Kitten k = new Kitten();
k.setAttribut("foo");
k.setCat(currentCat);     // (a) line
currentCat.addKitten(k);  // (b) line
daoFactory.getKittenDao().save(k);
...

The code is working, but somehow the performance is very slow. In a previous iteration (uni-directional) the application was much faster. Since the final version should work on 1000000 Kitten there must be a way to improve. If I benchmark the time for the code above, it takes approximately 40 seconds. If I simulate uni-direction by removing line (a) or (b), it takes 10 seconds in both cases (but crahes later if I access the objects).

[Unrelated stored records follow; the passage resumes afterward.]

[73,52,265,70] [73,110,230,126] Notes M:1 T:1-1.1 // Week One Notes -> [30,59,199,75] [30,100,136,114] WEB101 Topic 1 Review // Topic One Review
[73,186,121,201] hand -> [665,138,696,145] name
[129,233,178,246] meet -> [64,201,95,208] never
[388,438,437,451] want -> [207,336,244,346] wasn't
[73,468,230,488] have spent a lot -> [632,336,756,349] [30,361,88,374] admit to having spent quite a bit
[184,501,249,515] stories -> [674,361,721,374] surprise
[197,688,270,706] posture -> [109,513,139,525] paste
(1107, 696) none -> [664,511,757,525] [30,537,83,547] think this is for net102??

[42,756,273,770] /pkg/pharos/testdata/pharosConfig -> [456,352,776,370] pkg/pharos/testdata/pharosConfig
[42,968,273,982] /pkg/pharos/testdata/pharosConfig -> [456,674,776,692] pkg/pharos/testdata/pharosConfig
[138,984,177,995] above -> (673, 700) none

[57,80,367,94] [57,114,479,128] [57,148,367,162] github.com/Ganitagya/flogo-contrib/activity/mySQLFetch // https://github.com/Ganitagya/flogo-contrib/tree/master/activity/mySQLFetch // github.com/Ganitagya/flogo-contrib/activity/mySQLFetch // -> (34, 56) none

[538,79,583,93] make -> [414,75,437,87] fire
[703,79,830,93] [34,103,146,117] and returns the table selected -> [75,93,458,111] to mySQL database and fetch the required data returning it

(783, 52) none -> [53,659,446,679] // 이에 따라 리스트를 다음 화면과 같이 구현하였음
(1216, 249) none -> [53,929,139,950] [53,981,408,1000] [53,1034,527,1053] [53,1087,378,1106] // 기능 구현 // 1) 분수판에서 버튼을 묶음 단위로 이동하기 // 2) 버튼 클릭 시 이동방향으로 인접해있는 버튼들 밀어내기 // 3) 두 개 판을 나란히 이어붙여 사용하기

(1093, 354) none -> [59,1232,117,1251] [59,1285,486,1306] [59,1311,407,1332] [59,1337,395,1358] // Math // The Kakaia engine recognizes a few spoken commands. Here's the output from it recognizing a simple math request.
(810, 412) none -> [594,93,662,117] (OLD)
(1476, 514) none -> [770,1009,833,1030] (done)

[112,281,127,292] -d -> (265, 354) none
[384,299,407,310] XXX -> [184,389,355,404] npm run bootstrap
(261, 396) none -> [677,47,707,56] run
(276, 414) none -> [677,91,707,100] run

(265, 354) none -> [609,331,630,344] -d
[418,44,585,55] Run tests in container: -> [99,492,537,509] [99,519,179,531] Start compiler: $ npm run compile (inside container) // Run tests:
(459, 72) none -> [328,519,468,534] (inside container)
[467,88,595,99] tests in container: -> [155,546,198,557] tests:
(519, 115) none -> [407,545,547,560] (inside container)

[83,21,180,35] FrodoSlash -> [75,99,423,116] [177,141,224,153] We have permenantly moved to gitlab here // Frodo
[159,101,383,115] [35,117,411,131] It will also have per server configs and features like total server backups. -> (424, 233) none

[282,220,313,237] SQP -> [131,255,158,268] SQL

So my question is: Do I miss something, or is the internal maintenance of bidirectional relations very slow in Hibernate? Since the simulates uni-direction is much faster, I would expect a runtime of approximately 15 seconds for the bidirection.

Update:

The code saving the entities is inside a SAX-Parser DefaultHandler implementation. Thus, while parsing the XML structure, first a Cat is saved in the startElement() function and later on the Kitten will be saved in another startElement() call. Regarding the suggestions/questions by @Bartun: I had a look into batching. The problem is, by using DAOs and the startElement() functions, it is hard to tell, when exactly 50 Entities have been saved to flush the session. A counter could do the trick though. However, it does not explain the performance impact by establishing the bidirection. As Transaction management Spring @Transactional is used on the function starting the XML parsing.


Solution

  • I have reduced the processing time to a value I can live with. It not really solved my problem, but reduced the time significantly. If someone else has the same problem, here is the current code and a short explanation.

    public class Cat {
      ...
      @OneToMany(mappedBy="cat", fetch = FetchType.LAZY)
      @OnDelete(action = OnDeleteAction.CASCADE)
      @LazyCollection(LazyCollectionOption.EXTRA)
      @Getter
      @Setter
      private Set<Kitten> kittens = new HashSet();
      public void addKitten(Kitten k) {
         k.setCat(this);
         if (Hibernate.isInitialized(kittens)) kittens.add(k); //line X
      }
      ...
    }  
    
    public class Kitten {
      ...   
      @ManyToOne(fetch=FetchType.LAZY)
      @OnDelete(action = OnDeleteAction.CASCADE)
      @Getter
      @Setter
      private Cat cat;
      ...
    }
    
    • Most important is line X. In the original code, the entire list of kittens has been loaded from the database, each time a kitten has been added. As I found here, the kitten must not be added, if the list isn't inizialized yet. I know, this has to be done with care, since each kitten must be saved in the DB before the list is first initialized. Otherwise everything gets out of sync.
    • Not illustraited in the code above, I changed the structure of kitten persistence to enable batch inserts (Thx Bartun for the links). Now, all kittens are saved at the end of the parsing process using batching instead of saving each kitten on its own.
    • Also a small improvement was the change from a List to a Set to enable multiple fetch joins later in the code.